Climate change has swiftly moved from the realm of prediction to the reality of the nightly news. In the face of growing climate disasters, Conservation International’s research and field programs are shining a light on a critical solution: nature. 

Here we look at groundbreaking science, strategies to adapt to climate impacts and innovative initiatives in communities around the world. 

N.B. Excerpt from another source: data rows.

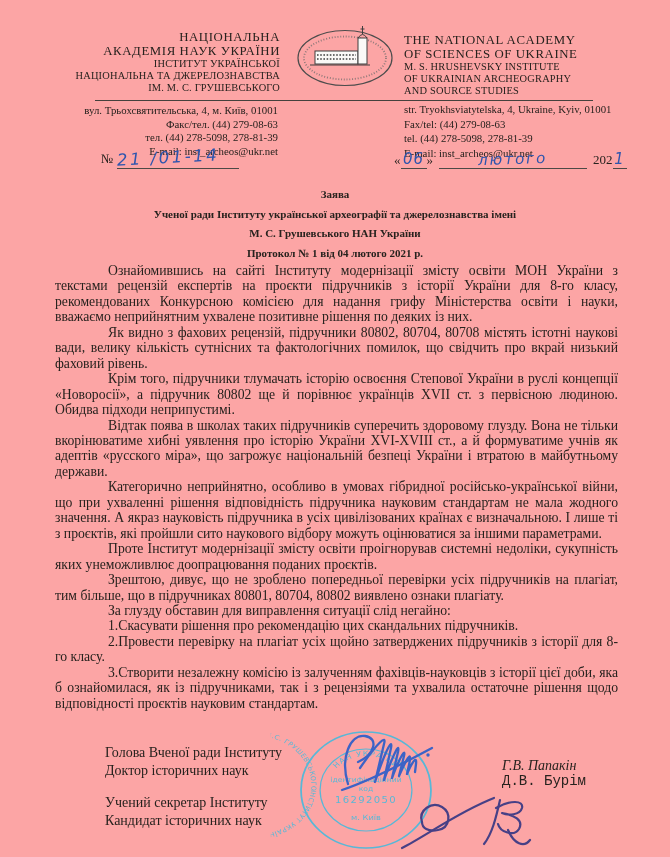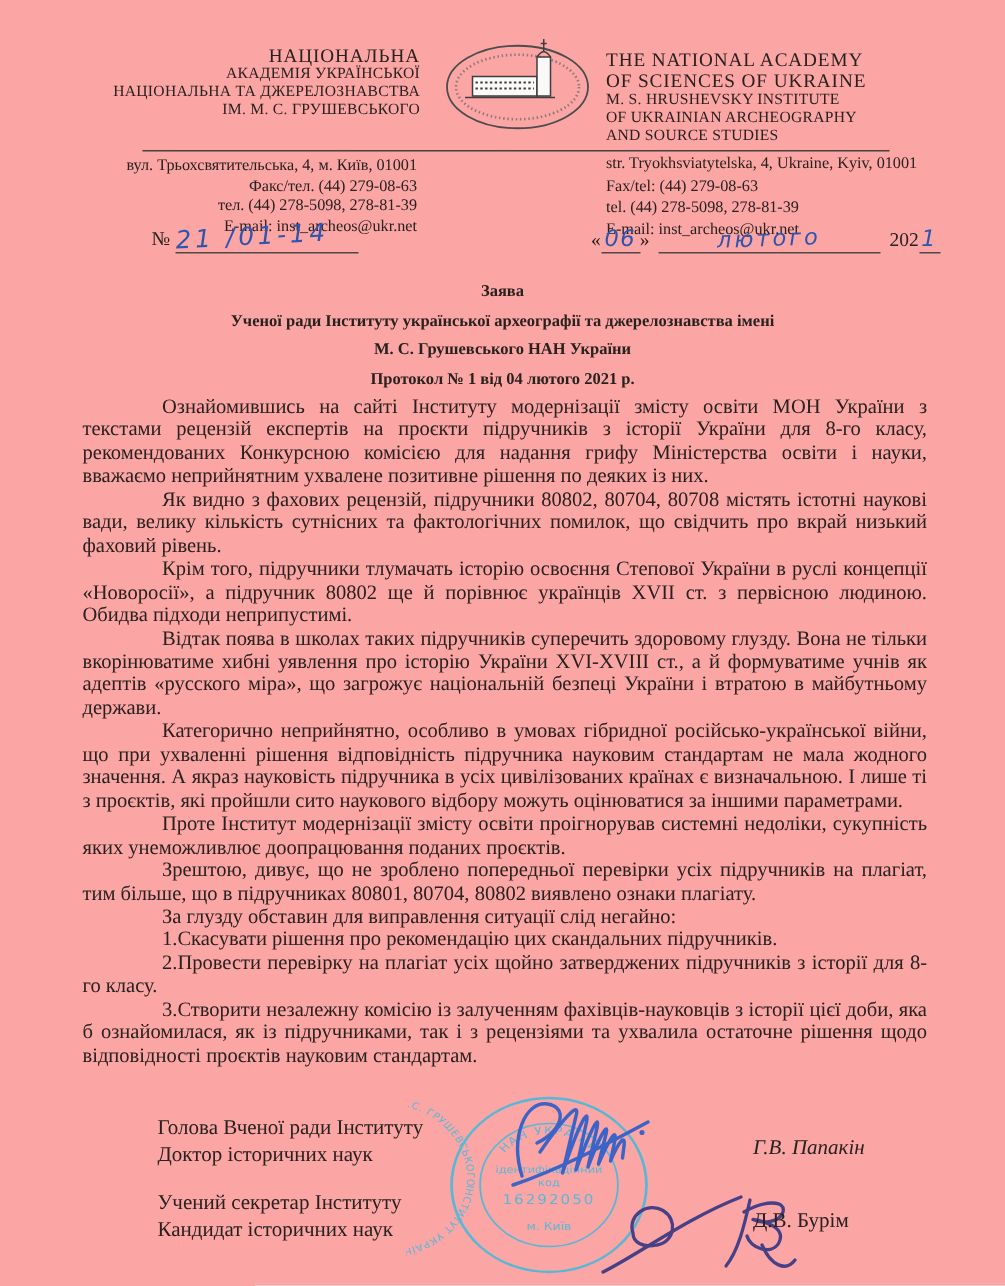--- a/index.html
+++ b/index.html
@@ -51,6 +51,7 @@
 
   <div class="hdr-ua">
     <div class="hdr-big">НАЦІОНАЛЬНА</div>
+    <div class="hdr-big">АКАДЕМІЯ НАУК УКРАЇНИ</div>
     <div class="hdr-sm">АКАДЕМІЯ УКРАЇНСЬКОЇ</div>
     <div class="hdr-sm">НАЦІОНАЛЬНА ТА ДЖЕРЕЛОЗНАВСТВА</div>
     <div class="hdr-sm">ІМ. М. С. ГРУШЕВСЬКОГО</div>

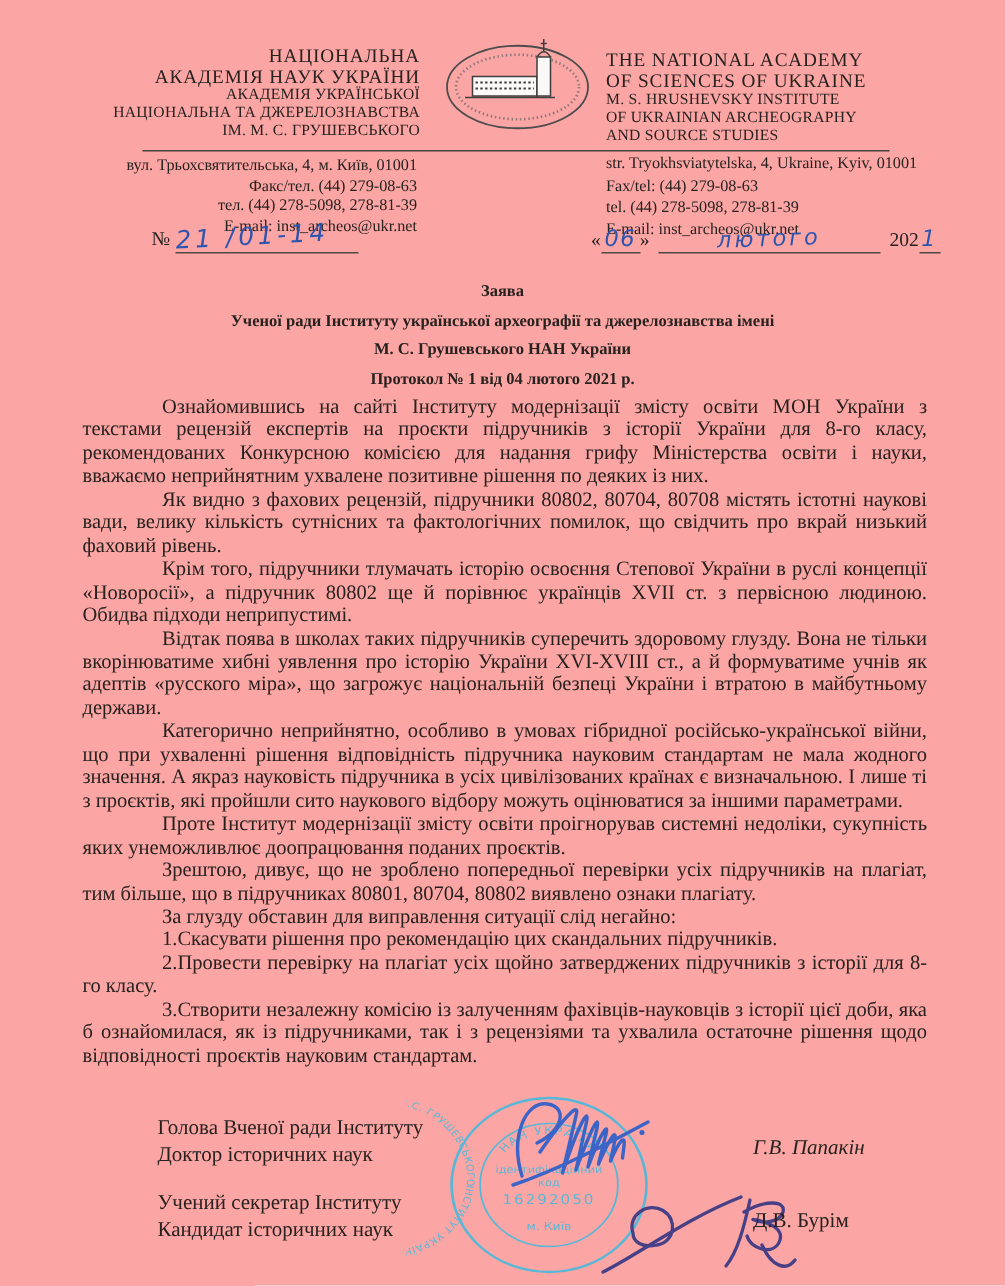--- a/index.html
+++ b/index.html
@@ -52,7 +52,7 @@
   <div class="hdr-ua">
     <div class="hdr-big">НАЦІОНАЛЬНА</div>
     <div class="hdr-big">АКАДЕМІЯ НАУК УКРАЇНИ</div>
-    <div class="hdr-sm">АКАДЕМІЯ УКРАЇНСЬКОЇ</div>
+    <div class="hdr-sm">ІНСТИТУТ УКРАЇНСЬКОЇ</div>
     <div class="hdr-sm">НАЦІОНАЛЬНА ТА ДЖЕРЕЛОЗНАВСТВА</div>
     <div class="hdr-sm">ІМ. М. С. ГРУШЕВСЬКОГО</div>
   </div>

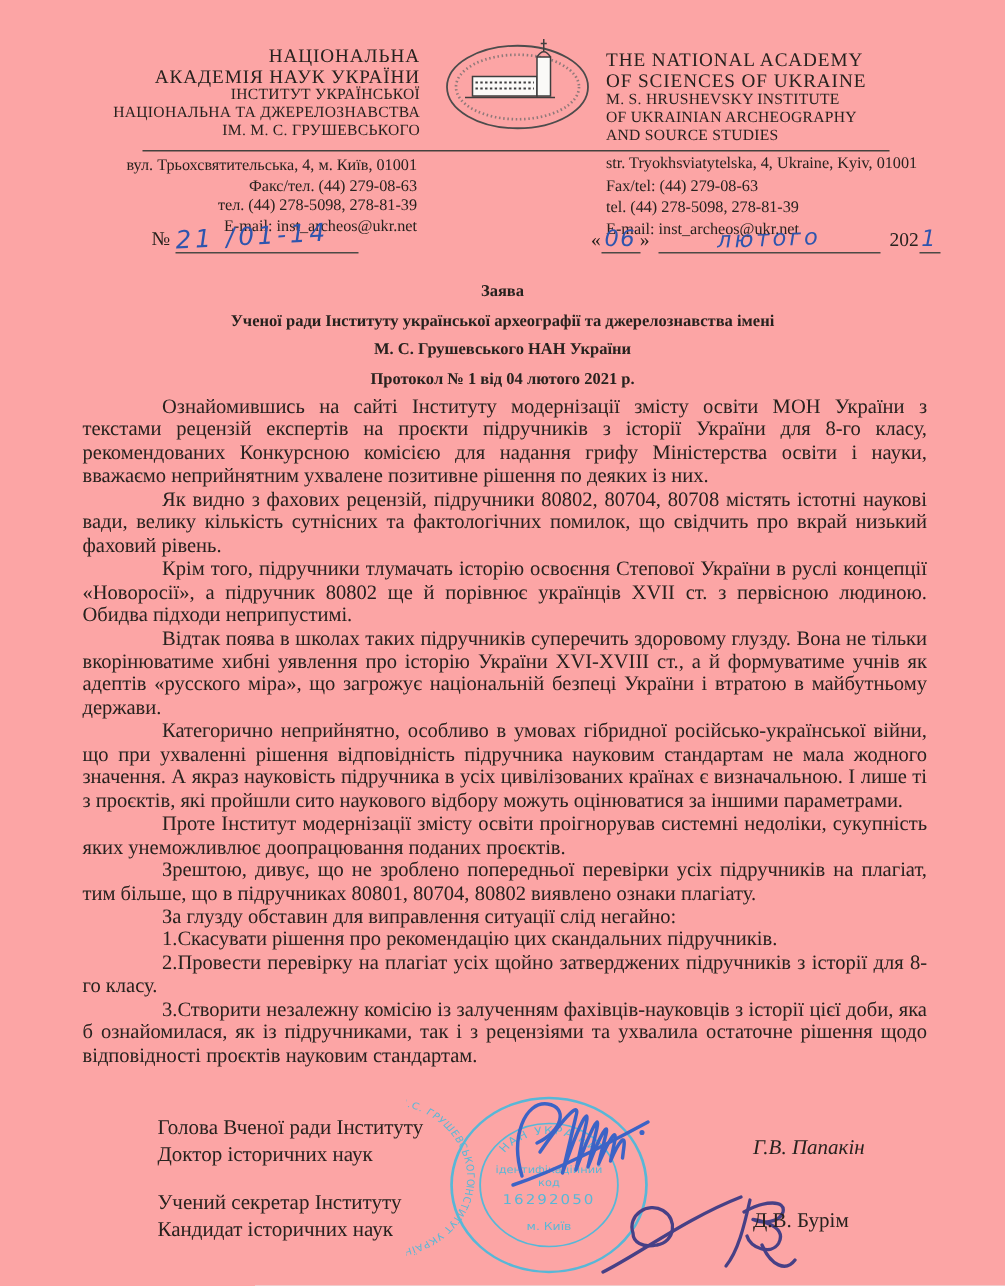--- a/index.html
+++ b/index.html
@@ -38,7 +38,7 @@
   .sig-lbl1{left:105px;top:744px;}
   .sig-lbl2{left:105px;top:794px;}
   .sig-nm1{left:502px;top:757px;font-style:italic;}
-  .sig-nm2{left:502px;top:806px;}
+  .sig-nm2{left:502px;top:772px;font-family:Liberation Mono, monospace;}
   .stamp{position:absolute;left:281px;top:726px;width:170px;height:130px;opacity:.82;transform:scaleX(1.12);}
   .sigsvg{position:absolute;}
   .sig1{left:336px;top:722px;width:150px;height:74px;}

New report: Without nature, there is no path to a climate-safe future

Scientists from Conservation International and the Potsdam Institute for Climate Impact Research released a first-of-its-kind blueprint for maximizing nature’s role in tackling global warming. Rooted in the latest science, the Exponential Roadmap for Natural Climate Solutions finds that to avoid catastrophic climate change, the land sector — including agriculture and forestry — must reach net zero emissions by 2030, and it offers guidance to get there. 

Read more here.

Takeaways from major UN climate reports

This year, U.N.'s Intergovernmental Panel on Climate Change (IPCC), the global body that analyzes climate science — and provides policy guidance — issued some of its starkest warnings yet in two reports: The first found that the catastrophic impacts of climate breakdown are mounting quickly and may soon outpace humanity’s ability to adapt. The second provided the most conclusive endorsement yet of nature as a climate solution. It revealed that reducing the destruction of ecosystems, restoring them and improving the management of working lands, like farms, are among the most effective options for mitigating carbon emissions.

Read more here and here.

What on Earth is ‘climate adaptation’

You may have seen the term “adaptation” in the news, but what exactly is it? Giacomo Fedele, who leads Conservation International’s climate adaptation work explains: It’s how communities and nations are adjusting to the many ways in which climate change is altering our lives. Fedele shares strategies from around the world — from restoring mangroves to control erosion, to planting drought resistant crops, to relocating homes away from flood-prone zones. There’s no one-size-fits-all approach  but across the board, nature is one of our greatest allies. 

Read more here.

Flood prevention in Southeast Asia’s largest river

Mounting threats — from climate change to unsustainable development — are endangering the Mekong Basin, which is the lifeblood of Southeast Asia. Conservation International is working with NASA to deploy the Freshwater Health Index — a framework that scores the health of freshwater ecosystems. So far, the index has helped communities forecast climate impacts — and map out strategies to mitigate them. NASA scientists are also developing tools to process relevant satellite datasets — such as fluctuations in temperature and rainfall — and show how different climate change scenarios could impact the basin. 

Read more here.

New science: Removing ‘climber’ plants doubles tree growth

Fast-growing, invasive climbing plants — such as lianas or rattan — proliferate in forest clearings, often outcompeting native trees for sunlight, nutrients and other resources. Deforestation has made “climbers” super-abundant in many forests, where they can slow the growth of native trees. A recent study found that thinning these pesky plants from a forest can more than double tree biomass growth — making climber-cutting a major new strategy for restoring degraded forests and increasing the carbon they absorb. 

Read more here.

From fisheries to farms – turning fish waste into fertilizer and feed in the Galápagos

Each week, local fisheries in the Galápagos generate approximately 4,500 pounds of fish processing waste — which is subsequently dumped into landfills, where it can emit methane and other climate-altering greenhouse gases. To make better use of fish waste and curb its emissions, scientists at Conservation International came up with a solution: transform it into usable products like plant fertilizer and food for farm animals.